Competition and Antitrust

Transformative Reforms to Australia’s Merger Laws Announced Today by Treasurer Jim Chalmers

Treasurer Jim Chalmers has today announced transformative reforms to Australia’s merger laws. The new merger laws will mandatorily require companies to notify the Australian Competition and Consumer Commission (ACCC) of merger transactions above certain monetary or market share thresholds. These changes will bring Australia into line with international standards whereby most OECD countries have a mandatory notification regime to the competition regulator.

In announcing the changes today, the Treasurer said that market concentration had trended up in recent decades and that Australia’s existing merger review laws are no longer fit for purpose. He said that some mergers can cause serious economic harm and strangle innovation, productivity and reduce the choice available for consumers. The new laws he said will result in a stronger, simpler, targeted, faster and more transparent system for the assessment of mergers

The Chair of the ACCC publicly stated today that the ACCC welcomes and supports the changes and that the reforms would deliver the outcomes and the objectives that the ACCC had long argued for.

Stronger

Under the current system, merger parties do not need to notify the ACCC of proposed transactions or to wait for clearance from the regulator before proceeding to completion. Under the current model, if the ACCC considers a transaction to be anti- competitive, it must take action in the Federal Court to prevent the matter proceeding or to unwind the transaction.

The substantive test will remain essentially the same, namely, the focus will continue to be on prohibiting mergers or acquisitions that would result in a substantial lessening of competition. However, it will be expressly stated in the legislation that mergers which create, strengthen or entrench a position of substantial market power in any market are to be regarded as substantially lessening competition.

Simpler

The ACCC will be responsible for a single merger approval pathway replacing the present three course voluntary pathways available under the Competition and Consumer Act 2010 (Cth). All mergers which exceed the stipulated thresholds will be subject to the same approval system.

The amount of the monetary thresholds and the size of the market share thresholds which will trigger the requirements of notification will be the subject of a further round of consultation by the Federal Treasury.

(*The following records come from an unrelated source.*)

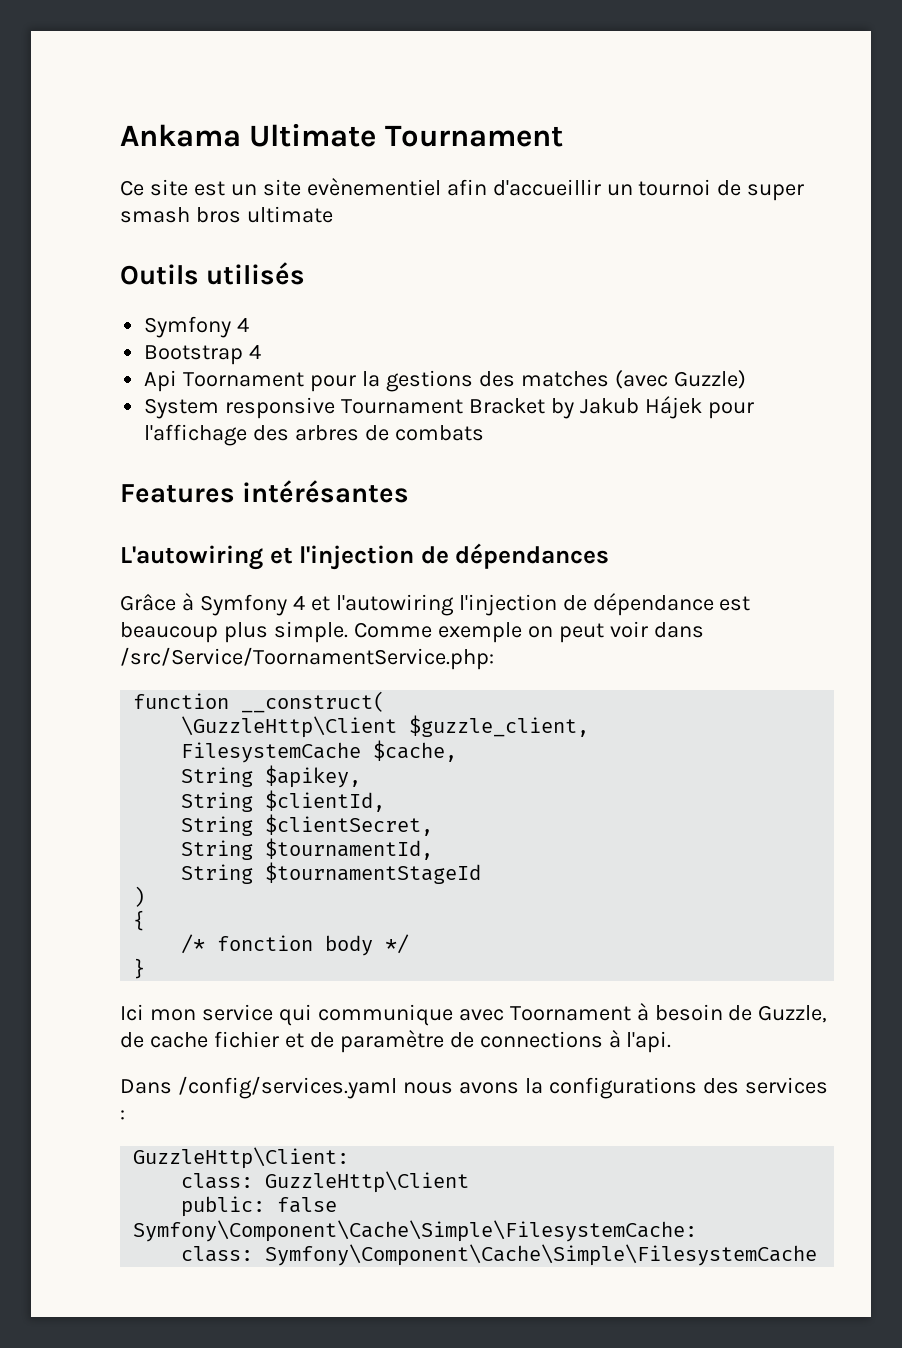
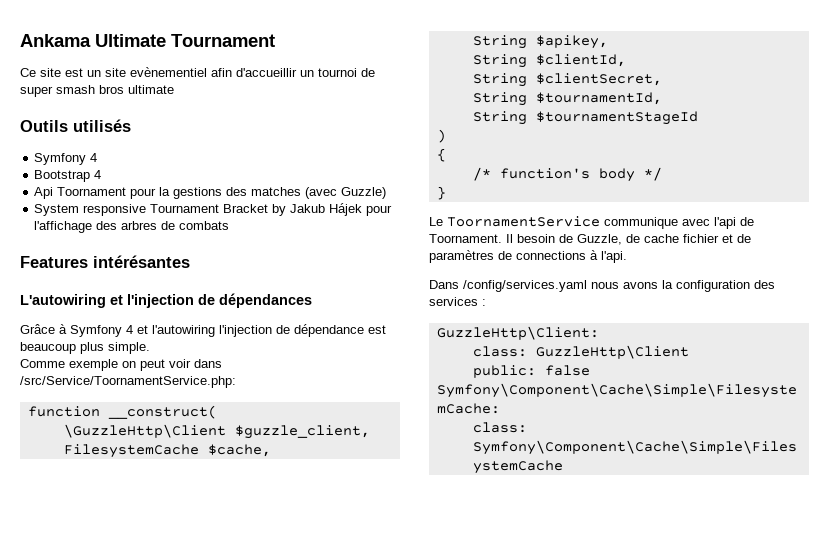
- Grâce à Symfony 4 et l'autowiring l'injection de dépendance est beaucoup plus simple. Comme exemple on peut voir dans /src/Service/ToornamentService.php:
+ Grâce à Symfony 4 et l'autowiring l'injection de dépendance est beaucoup plus simple.
+ Comme exemple on peut voir dans /src/Service/ToornamentService.php:
- /* fonction body */
+ /* function's body */
- Ici mon service qui communique avec Toornament à besoin de Guzzle, de cache fichier et de paramètre de connections à l'api.
+ Le ToornamentService communique avec l'api de Toornament. Il besoin de Guzzle, de cache fichier et de paramètres de connections à l'api.
- Dans /config/services.yaml nous avons la configurations des services :
+ Dans /config/services.yaml nous avons la configuration des services :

The new changes will also seek to prevent companies from increasing their market share through smaller acquisitions that fall below the merger notification thresholds by allowing the ACCC to review the parties’ acquisitions over the last 3 years when determining whether a merger meets the notification threshold.

Targeted

With parties being required to address clear information requirements upfront, the ACCC will be able to quickly determine and approve innocuous mergers from those mergers requiring greater scrutiny. All merger notifications will require payment of an assessment fee to the ACCC. The amount of the fee will depend on the size and complexity of the deal, but are likely to be in the range of $50,000 to $100,000. An exemption from fees will be available for small businesses.

Faster

Under the reforms, the ACCC will have 30 working days to approve mergers that do not raise competition concerns, with the option to “fast-track” determinations if no concerns are identified after 15 working days. Where competition concerns are identified, the ACCC will have a 4 and a half month period in which to undertake an in-depth assessment.

Transparent

The ACCC will be required to establish and maintain a public register which will be created for transparency. The register will set out details of notified mergers and the reasons for determinations.

Timing

The new laws will come into effect on 1 January 2026. In the meantime, the current merger clearance system will continue to run.

Future steps

Federal Treasury will seek consultation in 2024 on the following:

  1. exposure draft legislation to implement these reforms;
  2. Merger notification thresholds, including what is a notifiable merger;
  3. Merger review timelines;
  4. Proposed fees;
  5. Procedural safeguards; and
  6. Penalties which are to apply for non-compliance.

We will continue to keep you informed of these developments.